Please say how many lines in the records below contain the word "margin", giving the number alone.
===== Exercise materials
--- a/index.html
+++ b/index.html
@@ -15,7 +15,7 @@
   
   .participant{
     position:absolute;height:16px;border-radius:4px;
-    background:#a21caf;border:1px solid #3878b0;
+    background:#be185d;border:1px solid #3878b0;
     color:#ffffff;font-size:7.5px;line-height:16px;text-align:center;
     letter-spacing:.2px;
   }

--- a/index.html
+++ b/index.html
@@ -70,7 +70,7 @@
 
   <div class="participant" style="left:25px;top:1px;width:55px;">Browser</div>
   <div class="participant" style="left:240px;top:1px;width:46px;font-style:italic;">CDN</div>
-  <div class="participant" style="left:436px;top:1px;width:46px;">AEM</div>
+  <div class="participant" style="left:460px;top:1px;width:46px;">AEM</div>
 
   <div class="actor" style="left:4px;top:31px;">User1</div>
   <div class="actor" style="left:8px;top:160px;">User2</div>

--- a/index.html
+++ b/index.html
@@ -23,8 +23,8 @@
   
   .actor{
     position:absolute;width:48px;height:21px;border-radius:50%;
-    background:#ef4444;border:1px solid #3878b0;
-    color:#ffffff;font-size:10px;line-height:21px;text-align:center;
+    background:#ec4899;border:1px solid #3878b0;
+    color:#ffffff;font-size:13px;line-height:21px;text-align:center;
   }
==========
===== Exercise materials
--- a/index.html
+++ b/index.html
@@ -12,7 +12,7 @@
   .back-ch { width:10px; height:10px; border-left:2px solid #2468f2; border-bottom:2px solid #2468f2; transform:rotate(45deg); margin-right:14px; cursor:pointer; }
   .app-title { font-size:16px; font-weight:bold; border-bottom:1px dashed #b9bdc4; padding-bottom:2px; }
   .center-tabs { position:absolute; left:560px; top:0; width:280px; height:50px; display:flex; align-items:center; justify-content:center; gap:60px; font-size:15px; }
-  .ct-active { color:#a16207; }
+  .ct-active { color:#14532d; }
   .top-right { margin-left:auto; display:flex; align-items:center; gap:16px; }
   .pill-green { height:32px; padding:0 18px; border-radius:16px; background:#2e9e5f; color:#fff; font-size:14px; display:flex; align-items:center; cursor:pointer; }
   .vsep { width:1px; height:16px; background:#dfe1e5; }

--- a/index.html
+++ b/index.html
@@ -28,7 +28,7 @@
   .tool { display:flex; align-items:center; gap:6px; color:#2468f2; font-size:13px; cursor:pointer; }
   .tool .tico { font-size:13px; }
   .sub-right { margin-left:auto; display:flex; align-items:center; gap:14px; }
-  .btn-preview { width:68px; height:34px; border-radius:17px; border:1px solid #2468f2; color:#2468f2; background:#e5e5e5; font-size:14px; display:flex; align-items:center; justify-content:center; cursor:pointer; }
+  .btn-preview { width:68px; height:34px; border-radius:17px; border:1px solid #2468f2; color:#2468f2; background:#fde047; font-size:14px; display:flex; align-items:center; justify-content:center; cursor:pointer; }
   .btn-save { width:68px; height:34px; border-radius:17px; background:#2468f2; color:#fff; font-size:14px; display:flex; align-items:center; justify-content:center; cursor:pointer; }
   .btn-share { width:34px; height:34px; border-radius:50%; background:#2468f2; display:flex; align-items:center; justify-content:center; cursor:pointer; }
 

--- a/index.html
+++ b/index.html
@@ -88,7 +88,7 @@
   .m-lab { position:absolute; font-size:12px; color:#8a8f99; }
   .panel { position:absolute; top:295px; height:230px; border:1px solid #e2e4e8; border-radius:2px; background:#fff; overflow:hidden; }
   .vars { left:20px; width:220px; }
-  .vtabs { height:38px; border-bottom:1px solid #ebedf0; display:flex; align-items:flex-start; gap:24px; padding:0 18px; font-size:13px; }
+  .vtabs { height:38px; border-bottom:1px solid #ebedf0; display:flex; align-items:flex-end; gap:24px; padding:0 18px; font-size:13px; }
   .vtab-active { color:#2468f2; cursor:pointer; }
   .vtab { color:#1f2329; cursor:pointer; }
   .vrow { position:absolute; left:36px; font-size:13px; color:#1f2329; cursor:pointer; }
==========
===== Exercise materials
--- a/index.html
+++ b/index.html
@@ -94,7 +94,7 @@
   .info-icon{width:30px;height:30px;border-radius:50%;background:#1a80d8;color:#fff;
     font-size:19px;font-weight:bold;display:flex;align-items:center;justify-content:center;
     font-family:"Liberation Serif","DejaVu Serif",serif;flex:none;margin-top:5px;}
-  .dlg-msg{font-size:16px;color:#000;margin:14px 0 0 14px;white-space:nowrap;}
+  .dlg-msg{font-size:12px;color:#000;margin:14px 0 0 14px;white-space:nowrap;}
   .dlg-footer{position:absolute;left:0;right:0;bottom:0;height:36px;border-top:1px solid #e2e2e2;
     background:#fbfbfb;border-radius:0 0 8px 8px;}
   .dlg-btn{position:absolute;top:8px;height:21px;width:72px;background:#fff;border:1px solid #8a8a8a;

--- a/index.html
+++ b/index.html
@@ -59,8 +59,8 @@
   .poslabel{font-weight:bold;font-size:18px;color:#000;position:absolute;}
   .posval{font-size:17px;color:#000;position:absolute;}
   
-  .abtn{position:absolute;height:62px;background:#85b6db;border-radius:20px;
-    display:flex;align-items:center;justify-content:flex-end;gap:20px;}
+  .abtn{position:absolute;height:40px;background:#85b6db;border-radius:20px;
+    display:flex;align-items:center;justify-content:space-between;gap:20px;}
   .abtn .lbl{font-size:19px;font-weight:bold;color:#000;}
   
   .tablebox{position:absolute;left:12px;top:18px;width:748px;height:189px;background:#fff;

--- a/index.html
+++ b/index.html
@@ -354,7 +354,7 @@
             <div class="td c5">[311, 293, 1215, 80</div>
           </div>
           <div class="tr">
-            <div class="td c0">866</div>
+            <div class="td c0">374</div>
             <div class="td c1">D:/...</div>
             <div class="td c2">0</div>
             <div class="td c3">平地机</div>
==========
Answer section: 6